Front-end code change data:
►
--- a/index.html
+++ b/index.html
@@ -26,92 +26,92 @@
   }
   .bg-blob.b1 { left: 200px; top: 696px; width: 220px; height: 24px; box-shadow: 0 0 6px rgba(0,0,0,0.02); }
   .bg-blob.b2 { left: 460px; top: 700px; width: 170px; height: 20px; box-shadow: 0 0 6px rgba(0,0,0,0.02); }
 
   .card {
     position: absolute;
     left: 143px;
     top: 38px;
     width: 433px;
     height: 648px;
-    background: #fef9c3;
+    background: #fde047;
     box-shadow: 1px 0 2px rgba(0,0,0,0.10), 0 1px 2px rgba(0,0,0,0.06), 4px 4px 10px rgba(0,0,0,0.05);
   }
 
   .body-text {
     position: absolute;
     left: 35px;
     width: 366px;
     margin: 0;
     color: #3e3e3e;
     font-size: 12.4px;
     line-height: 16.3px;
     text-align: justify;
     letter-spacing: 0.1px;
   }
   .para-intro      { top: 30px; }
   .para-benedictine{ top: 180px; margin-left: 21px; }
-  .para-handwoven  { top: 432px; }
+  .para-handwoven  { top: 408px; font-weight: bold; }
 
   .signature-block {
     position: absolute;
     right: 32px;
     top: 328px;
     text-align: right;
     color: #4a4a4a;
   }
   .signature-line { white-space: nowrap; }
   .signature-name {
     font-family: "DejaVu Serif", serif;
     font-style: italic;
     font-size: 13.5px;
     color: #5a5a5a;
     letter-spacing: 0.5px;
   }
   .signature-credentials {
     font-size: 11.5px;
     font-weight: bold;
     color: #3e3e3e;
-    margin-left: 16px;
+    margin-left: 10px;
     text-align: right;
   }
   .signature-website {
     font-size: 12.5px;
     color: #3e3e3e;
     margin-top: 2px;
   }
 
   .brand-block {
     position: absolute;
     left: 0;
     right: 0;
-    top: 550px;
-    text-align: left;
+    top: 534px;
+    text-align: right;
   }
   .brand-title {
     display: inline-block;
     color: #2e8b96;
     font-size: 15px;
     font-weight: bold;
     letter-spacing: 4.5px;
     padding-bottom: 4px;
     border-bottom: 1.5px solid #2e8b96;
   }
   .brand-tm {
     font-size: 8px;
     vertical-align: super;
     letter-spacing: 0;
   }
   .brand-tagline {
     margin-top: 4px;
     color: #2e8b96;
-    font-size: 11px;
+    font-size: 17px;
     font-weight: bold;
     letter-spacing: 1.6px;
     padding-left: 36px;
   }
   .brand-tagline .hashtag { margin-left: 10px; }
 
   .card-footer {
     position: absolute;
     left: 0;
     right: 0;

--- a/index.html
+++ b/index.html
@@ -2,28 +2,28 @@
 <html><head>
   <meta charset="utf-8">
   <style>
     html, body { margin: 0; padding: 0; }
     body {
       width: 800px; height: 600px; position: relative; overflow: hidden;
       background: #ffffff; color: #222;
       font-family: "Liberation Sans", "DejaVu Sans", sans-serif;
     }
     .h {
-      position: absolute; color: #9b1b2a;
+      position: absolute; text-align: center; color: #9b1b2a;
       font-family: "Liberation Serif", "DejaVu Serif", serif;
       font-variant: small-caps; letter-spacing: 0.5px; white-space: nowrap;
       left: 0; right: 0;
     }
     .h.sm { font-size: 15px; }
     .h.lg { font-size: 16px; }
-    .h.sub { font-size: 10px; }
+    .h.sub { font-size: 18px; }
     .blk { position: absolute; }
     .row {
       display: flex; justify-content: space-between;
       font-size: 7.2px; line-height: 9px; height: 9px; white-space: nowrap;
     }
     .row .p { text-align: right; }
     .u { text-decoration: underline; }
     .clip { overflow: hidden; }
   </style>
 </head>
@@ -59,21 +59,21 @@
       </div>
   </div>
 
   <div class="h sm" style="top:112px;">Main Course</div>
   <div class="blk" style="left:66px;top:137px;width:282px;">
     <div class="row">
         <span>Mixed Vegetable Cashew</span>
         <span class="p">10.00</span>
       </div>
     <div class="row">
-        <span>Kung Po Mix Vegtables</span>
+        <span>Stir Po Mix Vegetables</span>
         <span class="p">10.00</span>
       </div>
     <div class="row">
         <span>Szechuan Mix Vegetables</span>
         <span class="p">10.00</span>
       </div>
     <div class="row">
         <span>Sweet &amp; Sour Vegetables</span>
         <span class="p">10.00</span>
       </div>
◄
• **Task details**
Copy each line of the data exactly, leaving nothing out.

• **Written answer**
--- a/index.html
+++ b/index.html
@@ -26,92 +26,92 @@
   }
   .bg-blob.b1 { left: 200px; top: 696px; width: 220px; height: 24px; box-shadow: 0 0 6px rgba(0,0,0,0.02); }
   .bg-blob.b2 { left: 460px; top: 700px; width: 170px; height: 20px; box-shadow: 0 0 6px rgba(0,0,0,0.02); }
 
   .card {
     position: absolute;
     left: 143px;
     top: 38px;
     width: 433px;
     height: 648px;
-    background: #fef9c3;
+    background: #fde047;
     box-shadow: 1px 0 2px rgba(0,0,0,0.10), 0 1px 2px rgba(0,0,0,0.06), 4px 4px 10px rgba(0,0,0,0.05);
   }
 
   .body-text {
     position: absolute;
     left: 35px;
     width: 366px;
     margin: 0;
     color: #3e3e3e;
     font-size: 12.4px;
     line-height: 16.3px;
     text-align: justify;
     letter-spacing: 0.1px;
   }
   .para-intro      { top: 30px; }
   .para-benedictine{ top: 180px; margin-left: 21px; }
-  .para-handwoven  { top: 432px; }
+  .para-handwoven  { top: 408px; font-weight: bold; }
 
   .signature-block {
     position: absolute;
     right: 32px;
     top: 328px;
     text-align: right;
     color: #4a4a4a;
   }
   .signature-line { white-space: nowrap; }
   .signature-name {
     font-family: "DejaVu Serif", serif;
     font-style: italic;
     font-size: 13.5px;
     color: #5a5a5a;
     letter-spacing: 0.5px;
   }
   .signature-credentials {
     font-size: 11.5px;
     font-weight: bold;
     color: #3e3e3e;
-    margin-left: 16px;
+    margin-left: 10px;
     text-align: right;
   }
   .signature-website {
     font-size: 12.5px;
     color: #3e3e3e;
     margin-top: 2px;
   }
 
   .brand-block {
     position: absolute;
     left: 0;
     right: 0;
-    top: 550px;
-    text-align: left;
+    top: 534px;
+    text-align: right;
   }
   .brand-title {
     display: inline-block;
     color: #2e8b96;
     font-size: 15px;
     font-weight: bold;
     letter-spacing: 4.5px;
     padding-bottom: 4px;
     border-bottom: 1.5px solid #2e8b96;
   }
   .brand-tm {
     font-size: 8px;
     vertical-align: super;
     letter-spacing: 0;
   }
   .brand-tagline {
     margin-top: 4px;
     color: #2e8b96;
-    font-size: 11px;
+    font-size: 17px;
     font-weight: bold;
     letter-spacing: 1.6px;
     padding-left: 36px;
   }
   .brand-tagline .hashtag { margin-left: 10px; }
 
   .card-footer {
     position: absolute;
     left: 0;
     right: 0;

--- a/index.html
+++ b/index.html
@@ -2,28 +2,28 @@
 <html><head>
   <meta charset="utf-8">
   <style>
     html, body { margin: 0; padding: 0; }
     body {
       width: 800px; height: 600px; position: relative; overflow: hidden;
       background: #ffffff; color: #222;
       font-family: "Liberation Sans", "DejaVu Sans", sans-serif;
     }
     .h {
-      position: absolute; color: #9b1b2a;
+      position: absolute; text-align: center; color: #9b1b2a;
       font-family: "Liberation Serif", "DejaVu Serif", serif;
       font-variant: small-caps; letter-spacing: 0.5px; white-space: nowrap;
       left: 0; right: 0;
     }
     .h.sm { font-size: 15px; }
     .h.lg { font-size: 16px; }
-    .h.sub { font-size: 10px; }
+    .h.sub { font-size: 18px; }
     .blk { position: absolute; }
     .row {
       display: flex; justify-content: space-between;
       font-size: 7.2px; line-height: 9px; height: 9px; white-space: nowrap;
     }
     .row .p { text-align: right; }
     .u { text-decoration: underline; }
     .clip { overflow: hidden; }
   </style>
 </head>
@@ -59,21 +59,21 @@
       </div>
   </div>
 
   <div class="h sm" style="top:112px;">Main Course</div>
   <div class="blk" style="left:66px;top:137px;width:282px;">
     <div class="row">
         <span>Mixed Vegetable Cashew</span>
         <span class="p">10.00</span>
       </div>
     <div class="row">
-        <span>Kung Po Mix Vegtables</span>
+        <span>Stir Po Mix Vegetables</span>
         <span class="p">10.00</span>
       </div>
     <div class="row">
         <span>Szechuan Mix Vegetables</span>
         <span class="p">10.00</span>
       </div>
     <div class="row">
         <span>Sweet &amp; Sour Vegetables</span>
         <span class="p">10.00</span>
       </div>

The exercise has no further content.